Dudley Group NHS Trust, which runs Russells Hall Hospital, said its 52-week wait performance was the fourth lowest of Midlands trusts.

More than 2,100 patients have been waiting more than a year for treatment at Sandwell and West Birmingham NHS Trust, which runs Sandwell and Birmingham City hospitals. The trust also said its cancer performance was "below standards" during April. Its interim boss Richard Beeken said the trust was "seeing unprecedented pressures" across urgent care.

At Walsall Healthcare NHS Trust, which runs Walsall Manor, there were 301 patients who had waited at least a year as of March, the latest figures available. The trust said it had "one of the best 52-week wait positions in the country".

The pandemic forced hospitals to prioritise Covid patients, meaning many non-urgent operations were put back. There is now a huge backlog for medical chiefs to tackle.

Bosses at RWT have raised concerns about delays on cancer treatment and said they were struggling to keep up with the number of patients being referred by GPs, with breast cancer referrals particularly high.

Cancer Research UK has warned progress on reducing breast cancer deaths could be at risk because of treatment delays, while Macmillan Cancer Care said it was "categorically unacceptable" that people with cancer were facing delays.

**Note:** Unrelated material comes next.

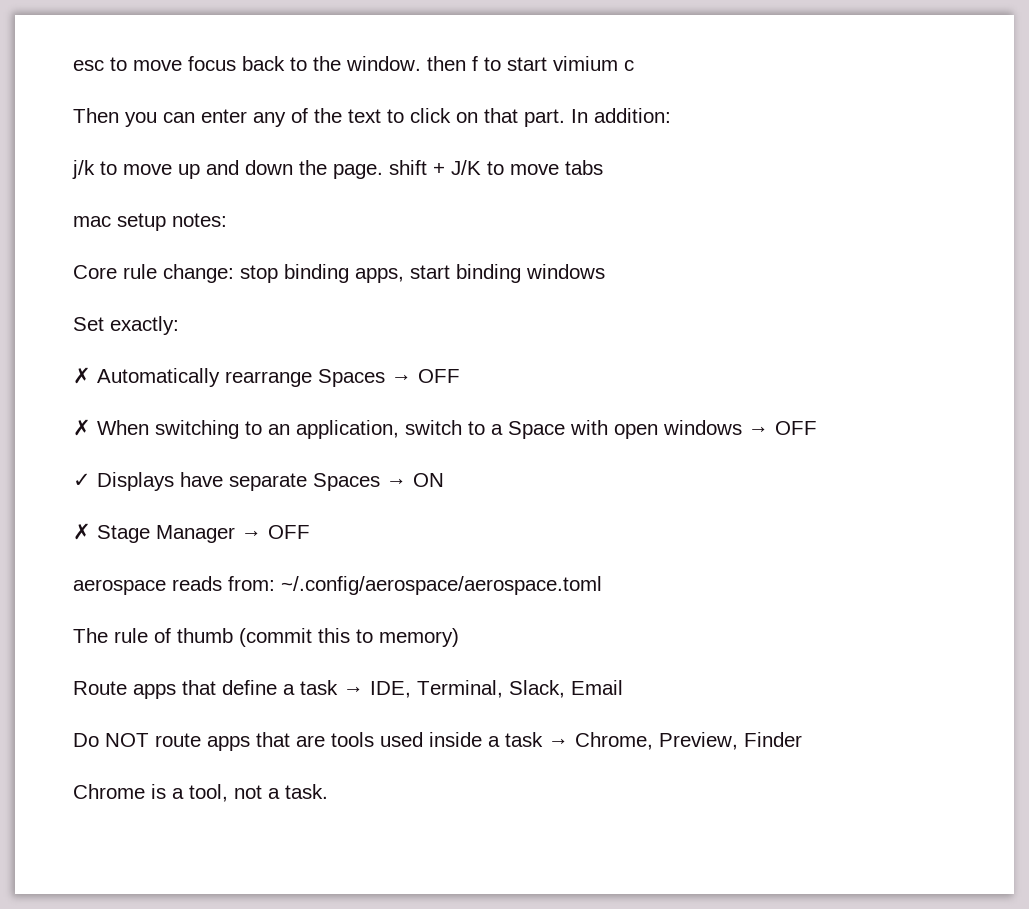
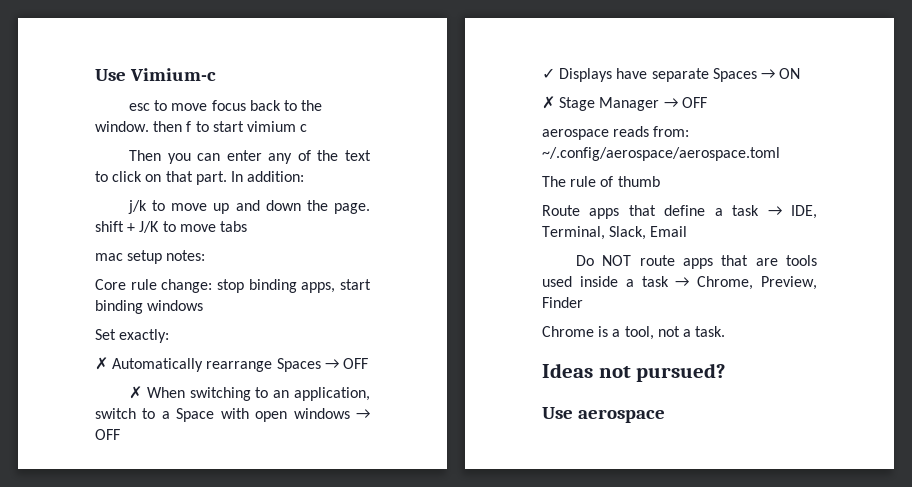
+ Use Vimium-c
- The rule of thumb (commit this to memory)
+ The rule of thumb
+ Ideas not pursued?
+ Use aerospace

A new RWT trust report said: "We are currently predicting failure of all of the nine indicators for May 21. Patients on a cancer pathway (alongside urgent patients) are being prioritised for recovery; however, performance is impacted by the backlog of patients caused from Covid.

"Of concern is the volume of referrals now being seen, which were at 111 per cent of average (2019/20) levels during May 21, with breast referrals currently running at 122 per cent of pre-Covid average numbers. This poses a significant capacity challenge predominantly in breast radiology."

Meanwhile, RWT bosses said they were working to address the backlog of people who have been waiting more than a year. The report said: "We have reported 1,759 patients who have now breached the 52+ weeks at month end - this is a reduction of 328 from the previous month. However, we continue to give priority to shorter waiting patients with higher clinical priority. Of the patients who are currently over 52 weeks, 83 per cent of these are waiting for an inpatient/day case procedure, seven per cent are awaiting diagnostic tests and 10 per cent are awaiting a first outpatient appointment."

Elaine Wilson, Macmillan cancer care's head of partnerships for the Midlands said: “It is categorically unacceptable that people with cancer have been left to feel abandoned and unsafe, time and time again.

"The Government must put the most vulnerable people first and deliver clear advice. We know many people living with cancer are desperately worried about how they will stay safe. You are not alone. If you’re worried please get in touch – Macmillan is here to support you.

“It’s vital that the Government also ensures cancer care will be not be disrupted as it has been in previous peaks – the lessons of last winter cannot be ignored. The Government must promise people living with cancer that NHS cancer care will get any and every resource necessary to ensure we don’t see any further increases to cancer backlogs or treatment waiting times.”